C’est seulement alors que nous nous sommes réconciliés
– Vous me demandez alors ce que j’ai dit à propos de Gabriel, n’est-ce pas ? – Je me suis penchée sur elle. – Je suis désolée, ce n’est pas vrai, je voulais juste me venger de Julien – J’ai secoué la tête, j’ai senti des larmes me piquer la gorge. – J’ai eu une vie tellement dure avec lui, et il n’était pas bon même avec mon fils…
Ma belle-mère m’a regardé attentivement, ses yeux sombres donnant l’impression étrange de brûler sur son visage pâle. J’ai vu des larmes dedans, elle pleurait aussi. Et puis quelque chose s’est brisée en moi.
“Je sais que je ne suis pas le genre de belle-fille dont tu rêves”, murmurai-je. – Mais ce n’était pas non plus facile pour moi chez toi. Tu m’as méprisé, tu m’as bousculé comme un serviteur, et Julien n’a fait que t’écouter. En plus, il buvait toujours, ce qui était ma consolation : j’essuyais mes larmes. – Je voulais y faire face d’une manière ou d’une autre, mais tu ne m’as pas donné de chance, tu m’as toujours détesté.
«Je t’ai vu alors…» murmura Anna. – Dans la grange… toi et mon père… William.
– Mais tu sais comment il était ! – J’ai crié, je ne pouvais pas l’écouter. Elle se promenait avec cette colère dans le cœur depuis tant d’années ; elle pensait que j’étais avec mon beau-père… – Il n’a laissé travailler aucune des filles qui t’ont embauché, mais je ne l’ai pas laissé travailler ! J’ai menacé de te le dire et il m’a laissé tranquille, tu sais ? – dis-je à voix haute.
Je voulais tellement que la vérité lui parvienne… Les doigts d’Anna se resserrèrent à nouveau sur mon poignet, les larmes coulaient toujours sur son visage.
«Ma vie, mon père… c’était l’enfer…» murmura-t-elle en me regardant intensément dans les yeux, complètement différent d’avant.
J’ai vu de la chaleur, de la tendresse, une demande dans son regard.
– Ce n’est pas de ta faute… je suis désolée… ma fille.
C’était la première fois qu’elle m’appelait comme ça. Je ne pouvais plus me contrôler, j’ai fondu en larmes et j’ai posé ma tête sur la couverture.
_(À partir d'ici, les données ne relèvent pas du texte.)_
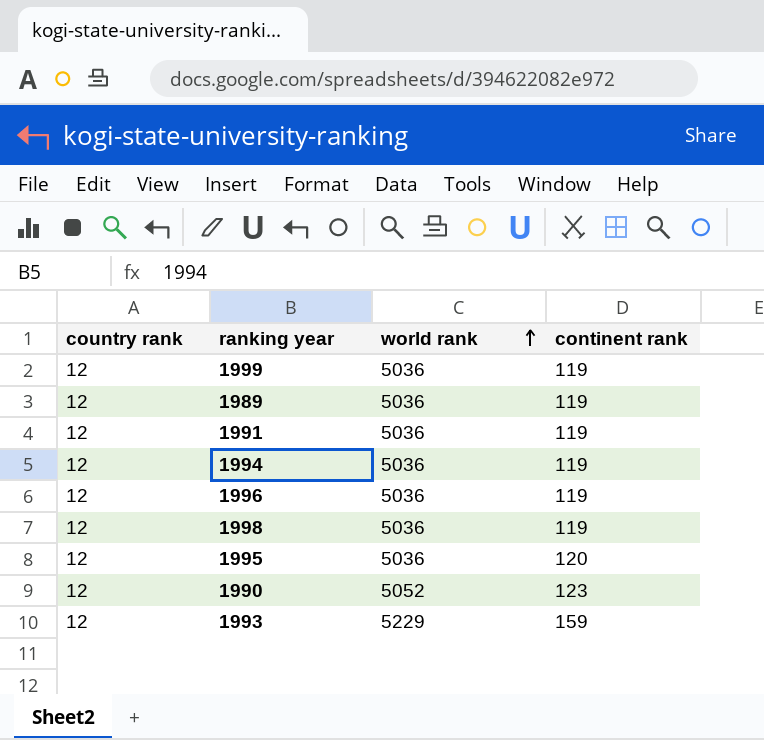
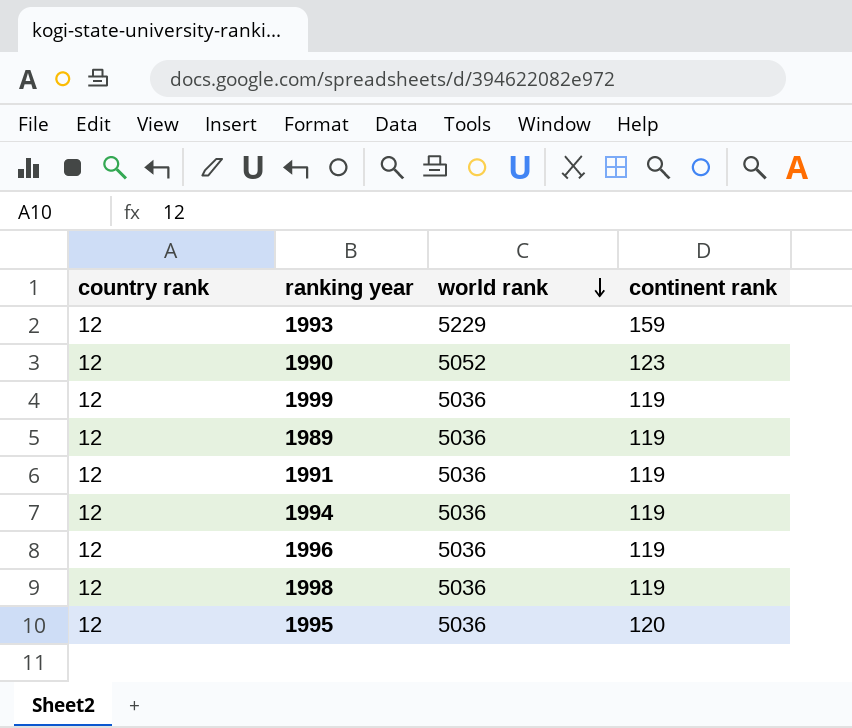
row order: world rank ascending -> world rank descending

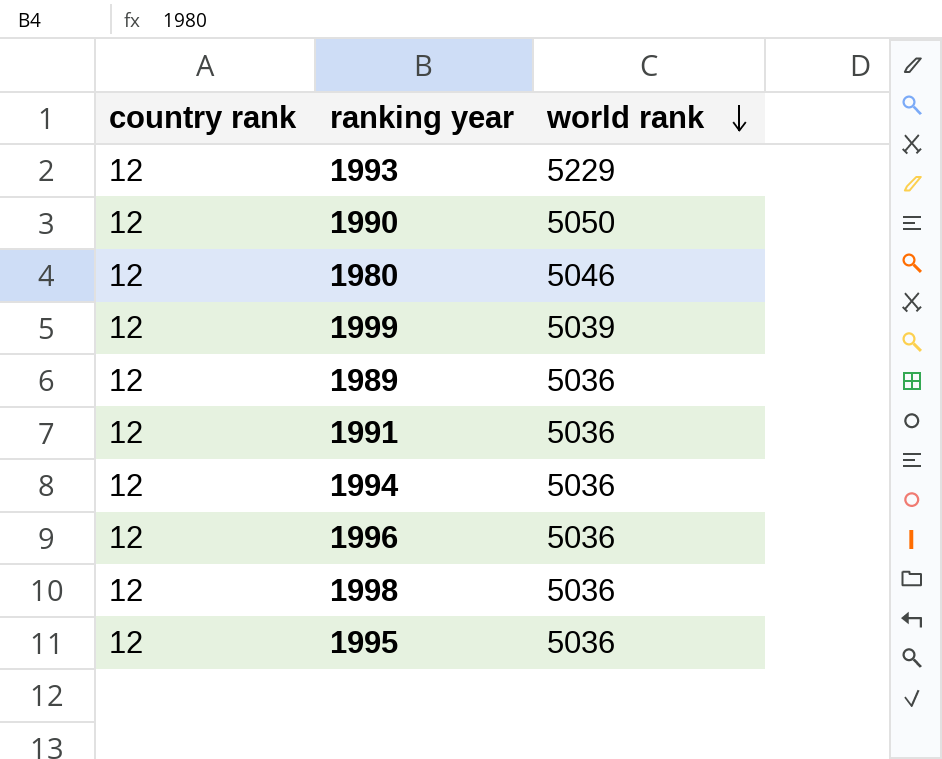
column continent rank | position: 4 -> none
1990 | world rank: 5052 -> 5050
row 1980: none -> 12 | 5046
1999 | world rank: 5036 -> 5039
Je sentais de petits doigts froids sur mes cheveux, Anna me caressait avec tendresse.
– Pardonne-moi, maman – ce mot est aussi passé par ma bouche pour la première fois , je ne lui avais jamais parlé ainsi. – C’est de ma faute si tu es paralysée maintenant.
Je l’ai vu secouer la tête, essayer de sourire.
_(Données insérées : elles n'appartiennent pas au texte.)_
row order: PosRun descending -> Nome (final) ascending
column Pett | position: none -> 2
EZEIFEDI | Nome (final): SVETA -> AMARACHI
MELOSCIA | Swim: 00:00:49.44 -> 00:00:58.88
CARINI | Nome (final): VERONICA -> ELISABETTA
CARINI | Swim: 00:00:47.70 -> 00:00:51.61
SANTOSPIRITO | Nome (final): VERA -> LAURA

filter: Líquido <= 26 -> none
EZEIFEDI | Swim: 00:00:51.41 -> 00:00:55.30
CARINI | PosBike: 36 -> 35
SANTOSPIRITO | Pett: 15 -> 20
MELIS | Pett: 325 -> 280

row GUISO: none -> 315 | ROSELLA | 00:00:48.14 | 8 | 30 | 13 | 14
“Mon enfer… ton enfer,” murmura-t-elle à nouveau. – Mais Gabriel, ne le laisse pas… Laisse-le jouer – elle ne pouvait plus parler, elle ferma les yeux, épuisée.
“Je m’en assurerai, je te le promets, maman,” promis-je fermement.
Anna leva la main et la posa sur mon front comme si elle me bénissait. Mais je savais que c’était un geste de pardon et de réconciliation. J’ai serré doucement ma belle-mère dans mes bras et j’ai pressé mon visage contre ses joues de papier.
– Maman, pourquoi pouvons-nous parler comme deux femmes qui ne sont proches l’une de l’autre que maintenant ? – J’ai pleuré. – Pourquoi si tard…
Elle ne me répondait plus, mais cela n’avait plus d’importance, il y avait tellement de chaleur dans son dernier regard, tellement d’encouragement, comme si elle voulait me donner toute la force qui lui restait. La force d’une femme autrefois pleine de vie, une ménagère tyrannique.
Un instant plus tard, j’ai quitté la pièce. J’ai dû descendre, appeler mon mari de la basse-cour, lui dire que sa mère est décédée paisiblement, heureuse. J’ai aussi dit que nous nous étions réconciliés, que nous nous étions réconciliés au dernier moment de sa vie. Et la veille de Noël, j’ai posé une autre assiette sur la nappe blanche comme neige à côté du couvert de William. Et pendant cette période particulière, mes pensées étaient vers Anna, comme je n’avais jamais été avec elle auparavant.